• [What is needed]: Your output should be the exact lines from the start of the data through the line containing "position: relative;", with no pictures.

• [Web document revisions]:
==============================
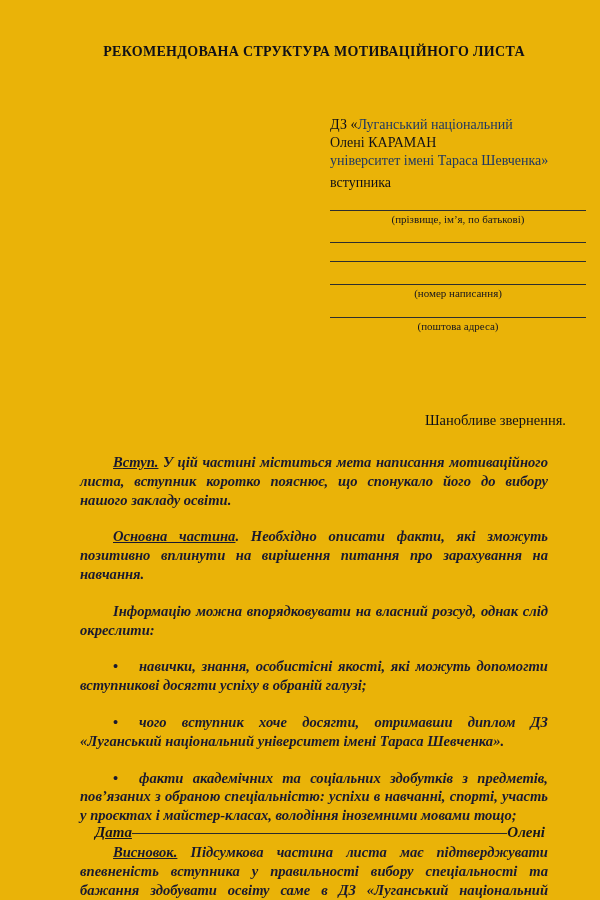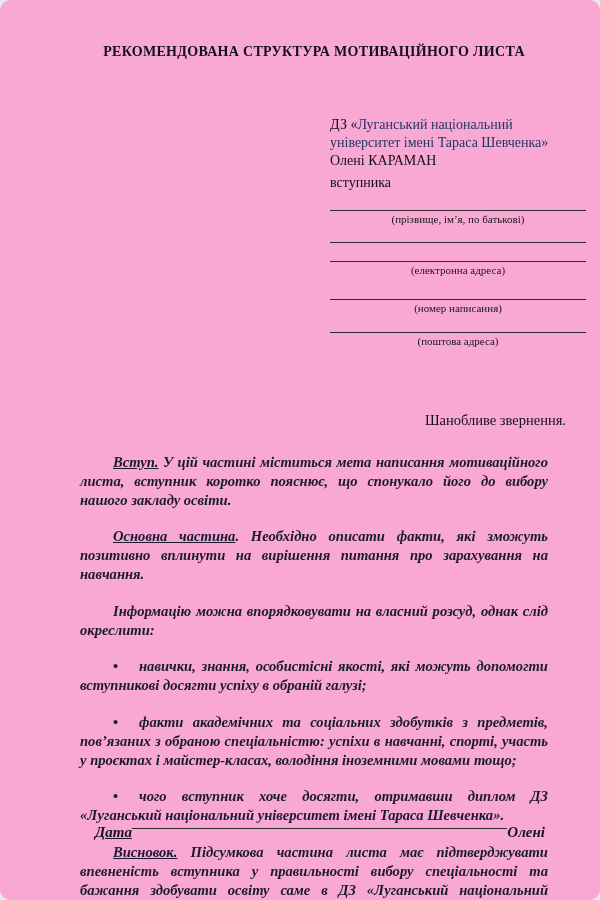--- a/index.html
+++ b/index.html
@@ -1,24 +1,23 @@
 <!DOCTYPE html>
 <html lang="uk" style="--navy: #1f3864;"><head>
 <meta charset="utf-8">
 <style>
   html,body { margin:0; padding:0; background:#e8e8e8; }
   .page {
     position: relative;
     width: 600px; height: 900px;
     margin: 0 auto;
-    background: #f9a8d4;
+    background: #eab308;
     font-family: "Liberation Serif", "DejaVu Serif", serif;
     color: #14141f;
     overflow: hidden;
-    border-radius: 11px;
   }
   .doc-title {
     position: absolute; top: 44px; left: 62px; right: 34px;
     text-align: center;
     font-size: 14px; font-weight: 700; letter-spacing: .3px;
     color: #101018;
   }
   
   .right-col {
     position: absolute; left: 330px; top: 116px; width: 256px;
@@ -48,69 +47,68 @@
     font-size: 14.6px; line-height: 18.8px;
     font-style: italic; font-weight: 700;
     text-align: justify; text-indent: 33px;
     color: #191930;
   }
   .lead { text-decoration: underline; }
   .bullet { display: inline-block; width: 26px; text-indent: 0; font-style: normal; }
   
   .footer-row {
     position: absolute; left: 95px; right: 55px; top: 824px;
-    display: flex; align-items: flex-start;
+    display: flex; align-items: center;
     font-size: 15px; font-style: italic; font-weight: 700;
     color: #15151f;
   }
   .footer-label-date { text-decoration: underline; }
   .fill-line { flex: 1; height: 4px; border-bottom: 1.5px solid #2b2b2b; margin-bottom: 3px; }
 </style>
 </head>
 <body>
 
 <div class="page">
 
   <div class="doc-title">РЕКОМЕНДОВАНА СТРУКТУРА МОТИВАЦІЙНОГО ЛИСТА</div>
 
   <div class="right-col">
     <div><span>ДЗ «</span><span class="navy">Луганський національний</span></div>
+    <div>Олені КАРАМАН</div>
     <div><span class="navy">університет імені Тараса Шевченка»</span></div>
-    <div>Олені КАРАМАН</div>
     <div class="applicant">вступника</div>
 
     <div class="fline m18"></div>
     <div class="fcap">(прізвище, ім’я, по батькові)</div>
 
     <div class="fline m16"></div>
 
     <div class="fline m18"></div>
-    <div class="fcap">(електронна адреса)</div>
 
     <div class="fline m22"></div>
     <div class="fcap">(номер написання)</div>
 
     <div class="fline m17"></div>
     <div class="fcap">(поштова адреса)</div>
   </div>
 
   <div class="body-block">
     <p class="salutation">Шанобливе звернення.</p>
 
     <p class="para"><span class="lead">Вступ.</span><span> У цій частині міститься мета написання мотиваційного листа, вступник коротко пояснює, що спонукало його до вибору нашого закладу освіти.</span></p>
 
     <p class="para"><span class="lead">Основна частина</span><span>. Необхідно описати факти, які зможуть позитивно вплинути на вирішення питання про зарахування на навчання.</span></p>
 
     <p class="para">Інформацію можна впорядковувати на власний розсуд, однак слід окреслити:</p>
 
     <p class="para"><span class="bullet">•</span><span>навички, знання, особистісні якості, які можуть допомогти вступникові досягти успіху в обраній галузі;</span></p>
 
+    <p class="para"><span class="bullet">•</span><span>чого вступник хоче досягти, отримавши диплом ДЗ «Луганський національний університет імені Тараса Шевченка».</span></p>
+
     <p class="para"><span class="bullet">•</span><span>факти академічних та соціальних здобутків з предметів, пов’язаних з обраною спеціальністю: успіхи в навчанні, спорті, участь у проєктах і майстер-класах, володіння іноземними мовами тощо;</span></p>
-
-    <p class="para"><span class="bullet">•</span><span>чого вступник хоче досягти, отримавши диплом ДЗ «Луганський національний університет імені Тараса Шевченка».</span></p>
 
     <p class="para"><span class="lead">Висновок.</span><span> Підсумкова частина листа має підтверджувати впевненість вступника у правильності вибору спеціальності та бажання здобувати освіту саме в ДЗ «Луганський національний університет імені Тараса Шевченка».</span></p>
   </div>
 
   <div class="footer-row">
     <span class="footer-label-date">Дата</span>
     <span class="fill-line"></span>
     <span>Олені</span>
   </div>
==============================
• [Solution to this problem]:
--- a/index.html
+++ b/index.html
@@ -1,24 +1,23 @@
 <!DOCTYPE html>
 <html lang="uk" style="--navy: #1f3864;"><head>
 <meta charset="utf-8">
 <style>
   html,body { margin:0; padding:0; background:#e8e8e8; }
   .page {
     position: relative;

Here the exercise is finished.